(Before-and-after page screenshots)
━━━━━━
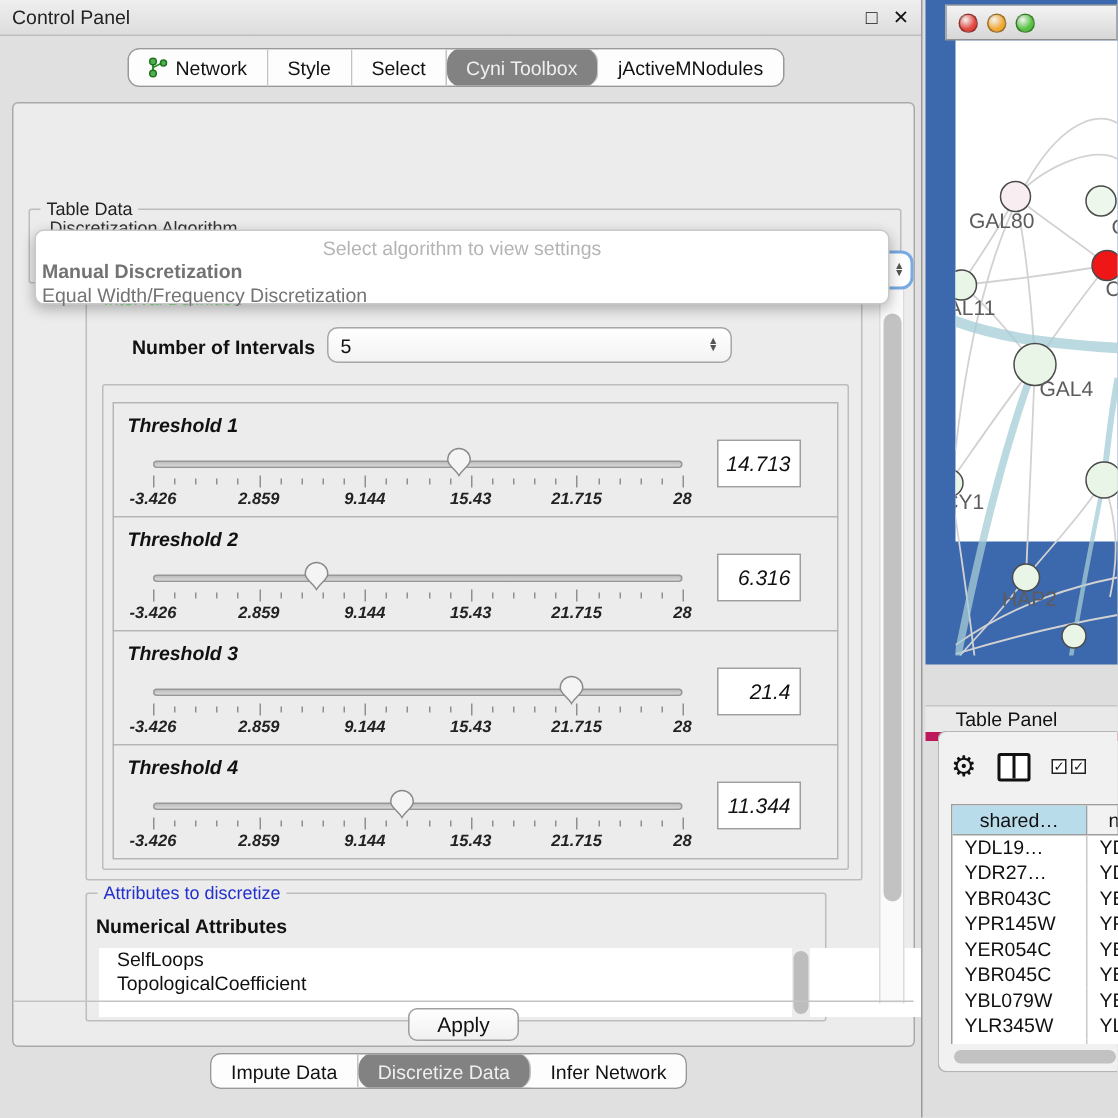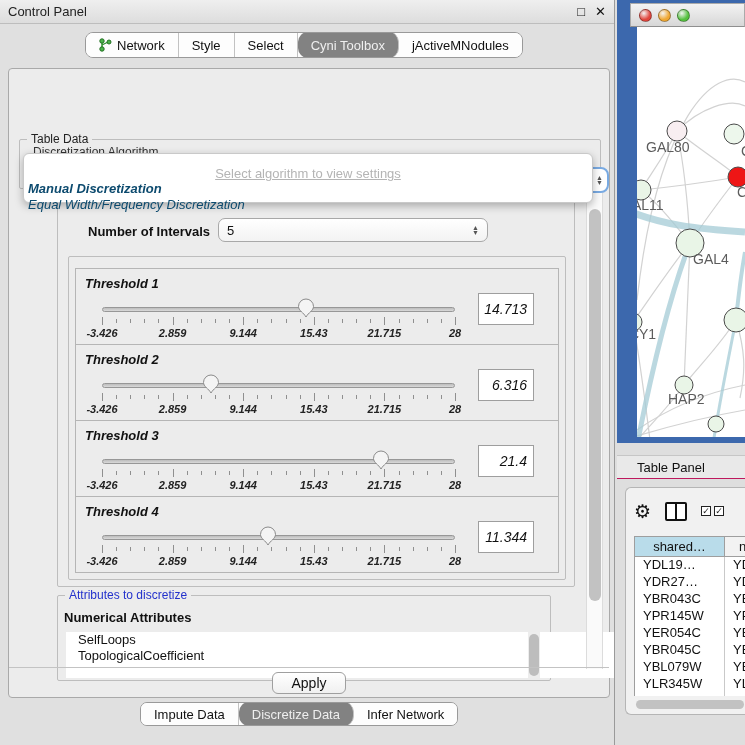--- a/index.html
+++ b/index.html
@@ -99,7 +99,7 @@
     background:linear-gradient(#f3f3f3,#d7d7d7); border:1px solid #aaa; border-bottom-color:#8f8f8f;
     display:flex; align-items:center; gap:6px; padding-left:8px; }
   .light { width:13px; height:13px; border-radius:50%; border:1px solid rgba(0,0,0,.35); }
-  #net-canvas { position:absolute; left:20px; top:27px; width:108px; height:410px; background:#fff; }
+  #net-canvas { position:absolute; left:20px; top:27px; width:108px; height:334px; background:#fff; }
 
   #tp-band { position:absolute; left:617px; top:455px; width:128px; height:24px;
     background:#e9e9e9; border-top:1px solid #c6c6c6; border-bottom:1px solid #be185d;

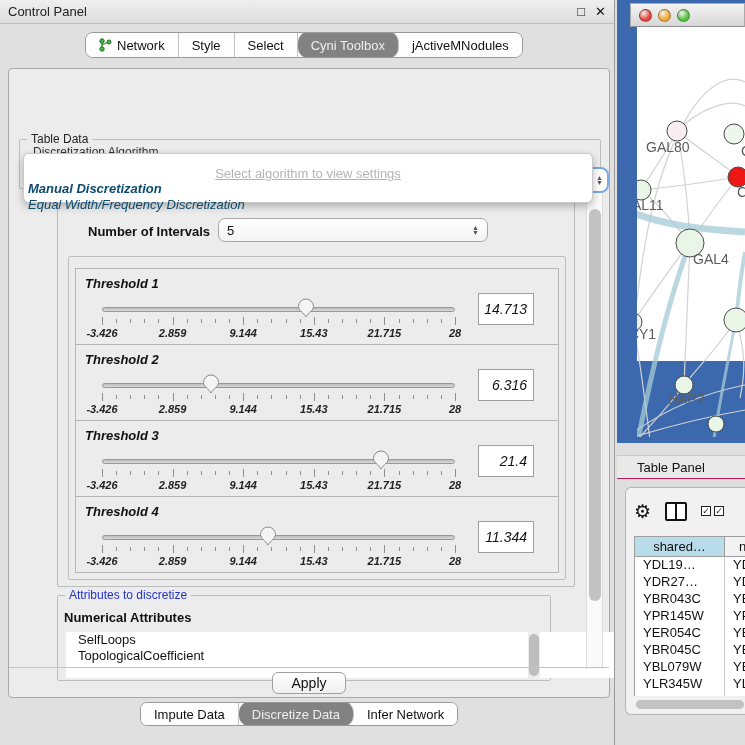--- a/index.html
+++ b/index.html
@@ -44,7 +44,7 @@
   #algo-popup { position:absolute; left:14px; top:84px; width:570px; height:50px;
     background:#fff; border:1px solid #c9c9c9; border-radius:6px;
     box-shadow:0 3px 9px rgba(0,0,0,.28); z-index:6; font-size:13px; }
-  #algo-popup .hint { text-align:center; color:#b4b4b4; padding-top:12px;text-decoration:underline; }
+  #algo-popup .hint { text-align:center; color:#b4b4b4; padding-top:4px; }
   #algo-popup .item { padding:0 4px; color:#0c4a6e; line-height:16px;font-style:italic; }
   #algo-popup .item.bold { font-weight:bold; }
   #algo-combo-fragment { position:absolute; left:560px; top:98px; width:40px; height:26px;

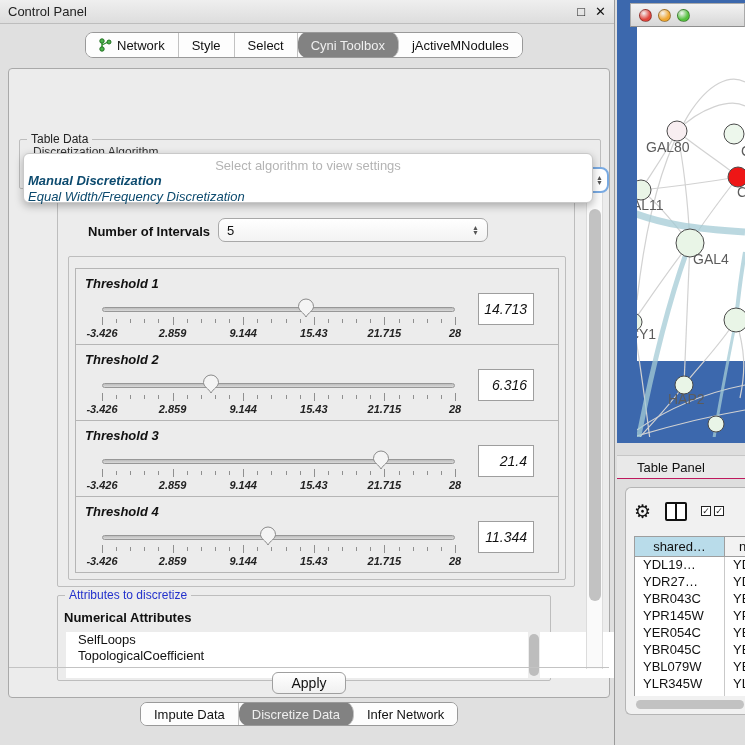--- a/index.html
+++ b/index.html
@@ -45,7 +45,7 @@
     background:#fff; border:1px solid #c9c9c9; border-radius:6px;
     box-shadow:0 3px 9px rgba(0,0,0,.28); z-index:6; font-size:13px; }
   #algo-popup .hint { text-align:center; color:#b4b4b4; padding-top:4px; }
-  #algo-popup .item { padding:0 4px; color:#0c4a6e; line-height:16px;font-style:italic; }
+  #algo-popup .item { padding:0 4px; color:#737373; line-height:16px; }
   #algo-popup .item.bold { font-weight:bold; }
   #algo-combo-fragment { position:absolute; left:560px; top:98px; width:40px; height:26px;
     background:#fff; border:2px solid #79aae2; border-radius:8px; z-index:2;

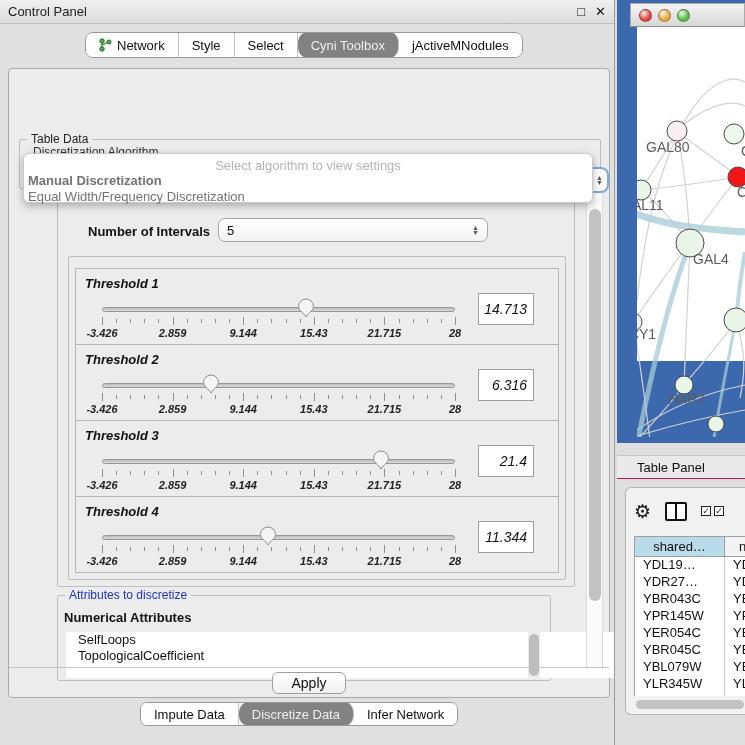--- a/index.html
+++ b/index.html
@@ -101,8 +101,8 @@
   .light { width:13px; height:13px; border-radius:50%; border:1px solid rgba(0,0,0,.35); }
   #net-canvas { position:absolute; left:20px; top:27px; width:108px; height:334px; background:#fff; }
 
-  #tp-band { position:absolute; left:617px; top:455px; width:128px; height:24px;
-    background:#e9e9e9; border-top:1px solid #c6c6c6; border-bottom:1px solid #be185d;
+  #tp-band { position:absolute; left:617px; top:470px; width:128px; height:24px;
+    background:#e9e9e9; border-top:1px solid #c6c6c6; border-bottom:6px solid #be185d;
     display:flex; align-items:center; font-size:13px; color:#111; padding-left:20px; }
   #tp-window { position:absolute; left:625px; top:487px; width:120px; height:228px;
     background:#f1f1f1; border:1px solid #b5b5b5; border-right:none; border-radius:6px 0 0 6px; }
━━━━━━
Go through the entries above and print each one exactly, minus the pictures.

* Reply *
--- a/index.html
+++ b/index.html
@@ -99,7 +99,7 @@
     background:linear-gradient(#f3f3f3,#d7d7d7); border:1px solid #aaa; border-bottom-color:#8f8f8f;
     display:flex; align-items:center; gap:6px; padding-left:8px; }
   .light { width:13px; height:13px; border-radius:50%; border:1px solid rgba(0,0,0,.35); }
-  #net-canvas { position:absolute; left:20px; top:27px; width:108px; height:410px; background:#fff; }
+  #net-canvas { position:absolute; left:20px; top:27px; width:108px; height:334px; background:#fff; }
 
   #tp-band { position:absolute; left:617px; top:455px; width:128px; height:24px;
     background:#e9e9e9; border-top:1px solid #c6c6c6; border-bottom:1px solid #be185d;

--- a/index.html
+++ b/index.html
@@ -44,7 +44,7 @@
   #algo-popup { position:absolute; left:14px; top:84px; width:570px; height:50px;
     background:#fff; border:1px solid #c9c9c9; border-radius:6px;
     box-shadow:0 3px 9px rgba(0,0,0,.28); z-index:6; font-size:13px; }
-  #algo-popup .hint { text-align:center; color:#b4b4b4; padding-top:12px;text-decoration:underline; }
+  #algo-popup .hint { text-align:center; color:#b4b4b4; padding-top:4px; }
   #algo-popup .item { padding:0 4px; color:#0c4a6e; line-height:16px;font-style:italic; }
   #algo-popup .item.bold { font-weight:bold; }
   #algo-combo-fragment { position:absolute; left:560px; top:98px; width:40px; height:26px;

--- a/index.html
+++ b/index.html
@@ -45,7 +45,7 @@
     background:#fff; border:1px solid #c9c9c9; border-radius:6px;
     box-shadow:0 3px 9px rgba(0,0,0,.28); z-index:6; font-size:13px; }
   #algo-popup .hint { text-align:center; color:#b4b4b4; padding-top:4px; }
-  #algo-popup .item { padding:0 4px; color:#0c4a6e; line-height:16px;font-style:italic; }
+  #algo-popup .item { padding:0 4px; color:#737373; line-height:16px; }
   #algo-popup .item.bold { font-weight:bold; }
   #algo-combo-fragment { position:absolute; left:560px; top:98px; width:40px; height:26px;
     background:#fff; border:2px solid #79aae2; border-radius:8px; z-index:2;

--- a/index.html
+++ b/index.html
@@ -101,8 +101,8 @@
   .light { width:13px; height:13px; border-radius:50%; border:1px solid rgba(0,0,0,.35); }
   #net-canvas { position:absolute; left:20px; top:27px; width:108px; height:334px; background:#fff; }
 
-  #tp-band { position:absolute; left:617px; top:455px; width:128px; height:24px;
-    background:#e9e9e9; border-top:1px solid #c6c6c6; border-bottom:1px solid #be185d;
+  #tp-band { position:absolute; left:617px; top:470px; width:128px; height:24px;
+    background:#e9e9e9; border-top:1px solid #c6c6c6; border-bottom:6px solid #be185d;
     display:flex; align-items:center; font-size:13px; color:#111; padding-left:20px; }
   #tp-window { position:absolute; left:625px; top:487px; width:120px; height:228px;
     background:#f1f1f1; border:1px solid #b5b5b5; border-right:none; border-radius:6px 0 0 6px; }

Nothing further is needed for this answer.